Sounds great, right!? That’s a 60%+ lower cost up front for me. That also means lower prices for customers– win win?!

Not exactly. I decided not to buy 10,000 mugs. Instead, I’m ending the project.

Why I’m Ending Our “Factory Designed Cosmic Mug” Project

After the remaining 200 Factory Designed Cosmic Mugs sell out, they’ll be gone for good. Seriously. No April fools.

Years of diving deep into the business of factory sourcing has given me one key takeaway: factory work is really hard on people.

I want my art to be good for all humanity, not just profitable.

For a quick glimpse of what it’s like to work in factories, these two documentaries are enlightening. Both helped influence my decision to start, and also end, my project.

American Factory

Manufactured Landscapes

Here at Cherrico Pottery, we considered building a factory ourselves, to have more control over how people are treated as employees. We already have a large studio. Maybe we should keep expanding.

Sienna Cherrico in front of our Pottery Studio, 3000sq. ft. building on our home property just north of Minneapolis, Minnesota, US

Where would you rather work: a factory or a studio?

Factories make things faster, cheaper and more profitable. The problem is people are treated like machines.

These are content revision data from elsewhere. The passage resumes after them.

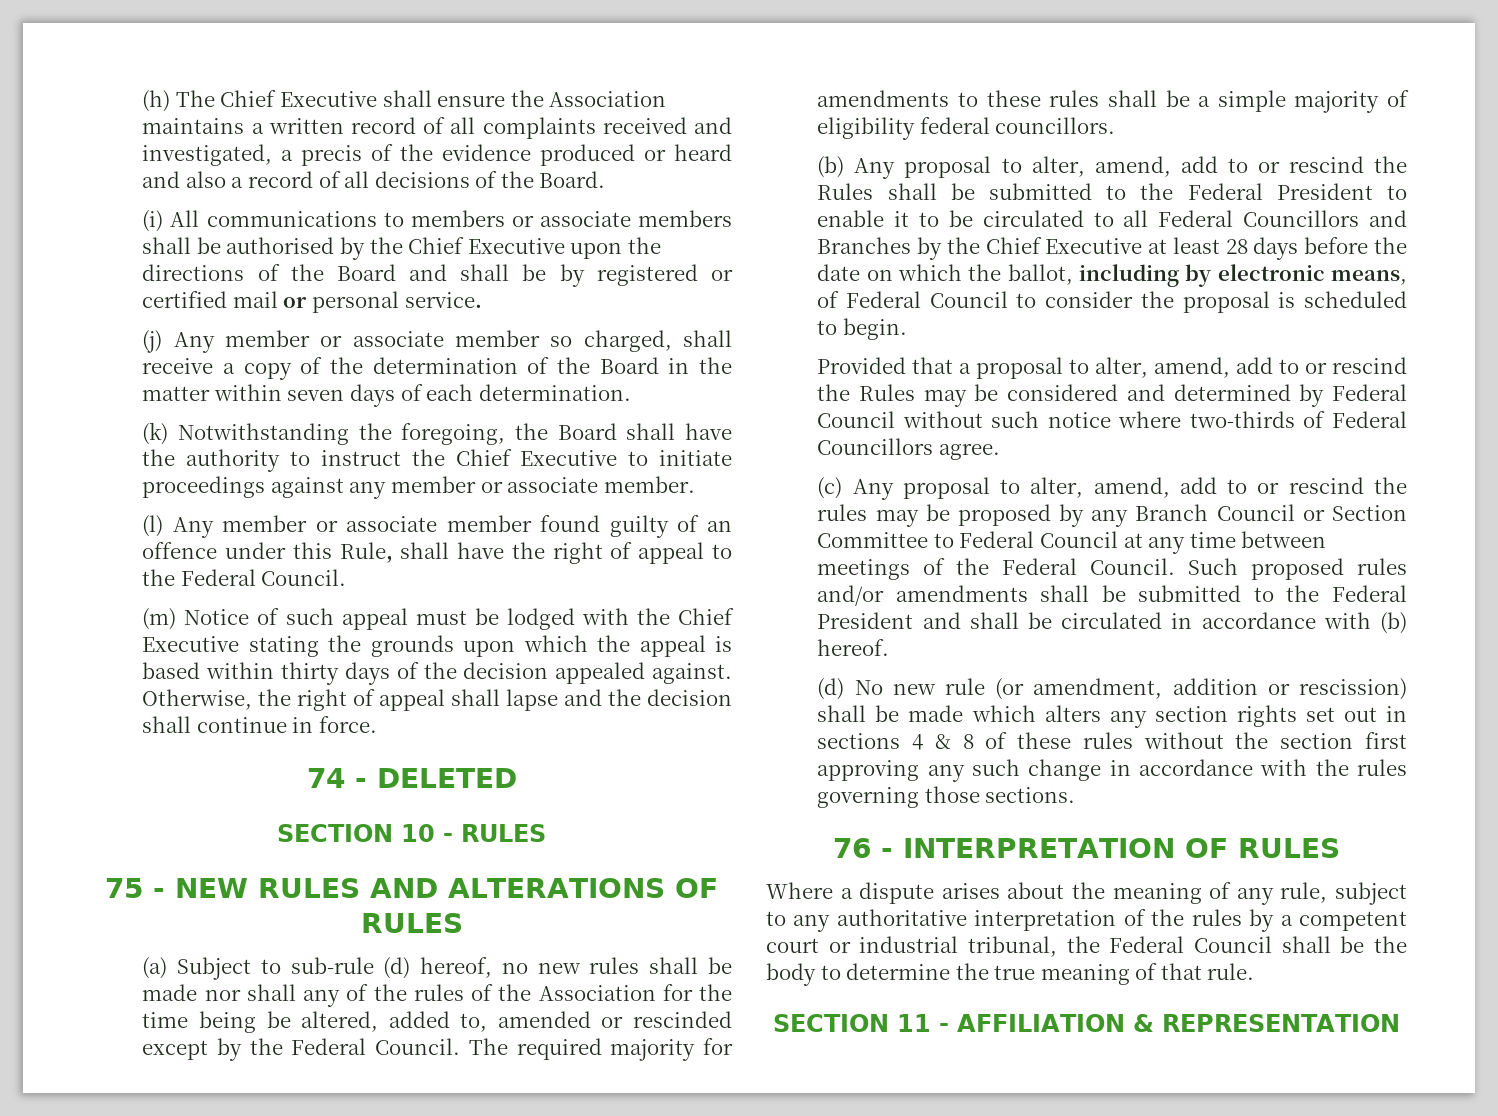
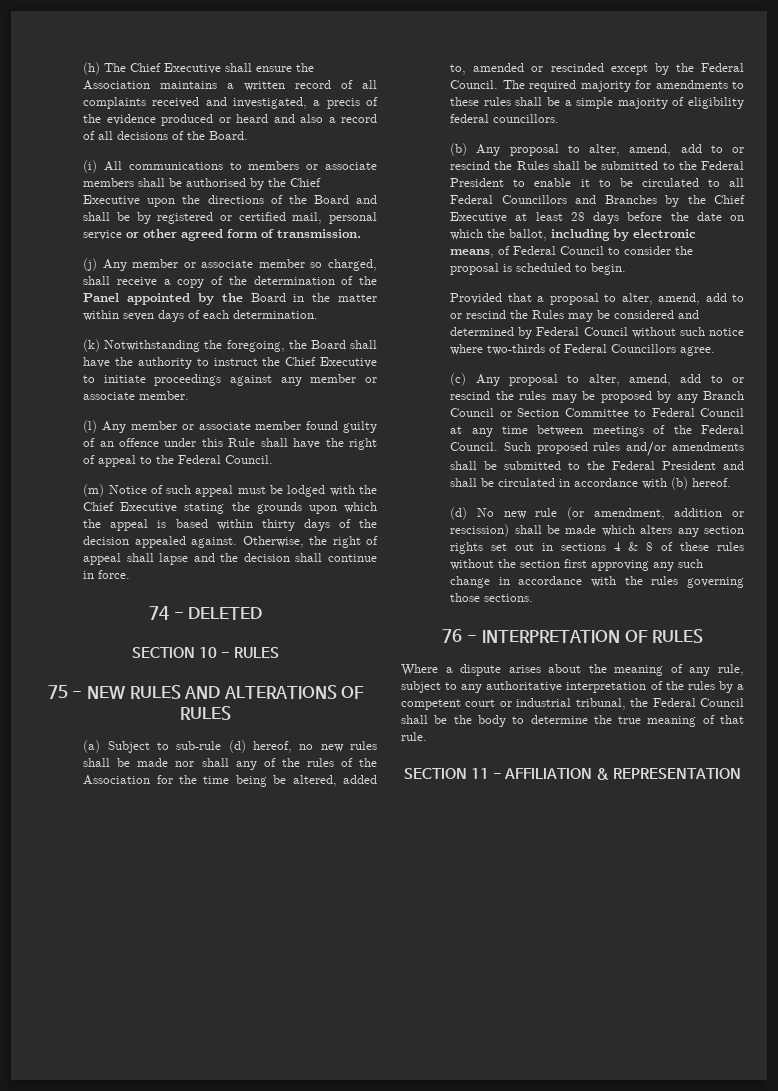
- (i) All communications to members or associate members shall be authorised by the Chief Executive upon the directions of the Board and shall be by registered or certified mail or personal service.
+ (i) All communications to members or associate members shall be authorised by the Chief Executive upon the directions of the Board and shall be by registered or certified mail, personal service or other agreed form of transmission.
- (j) Any member or associate member so charged, shall receive a copy of the determination of the Board in the matter within seven days of each determination.
+ (j) Any member or associate member so charged, shall receive a copy of the determination of the Panel appointed by the Board in the matter within seven days of each determination.
- (l) Any member or associate member found guilty of an offence under this Rule, shall have the right of appeal to the Federal Council.
+ (l) Any member or associate member found guilty of an offence under this Rule shall have the right of appeal to the Federal Council.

Studios make things with creativity and connection. The problem is the products can’t scale in quantity, requiring higher costs.

The world needs both. But where would you rather work?

I’d rather work in a studio, but I’m also lucky enough to be able to say that, and choose that. Most people don’t get to make that choice.

For millions of people, perhaps billions, factory jobs are the only jobs available. Some factories might be wonderful places to work. Others might have terrible working conditions.

Regardless, if people didn’t need to work 8-12 hour shifts on the factory floor, do you think they still would?

Robots and Universal Basic Income

The world needs manufacturing. Most of the objects we’re surrounded by were made in factories, including whatever smartphone, computer or device you’re reading this on.

What will happen as robots continue replacing people in repetitive factory work? Robotic hands might even be dexterous enough to craft pottery soon.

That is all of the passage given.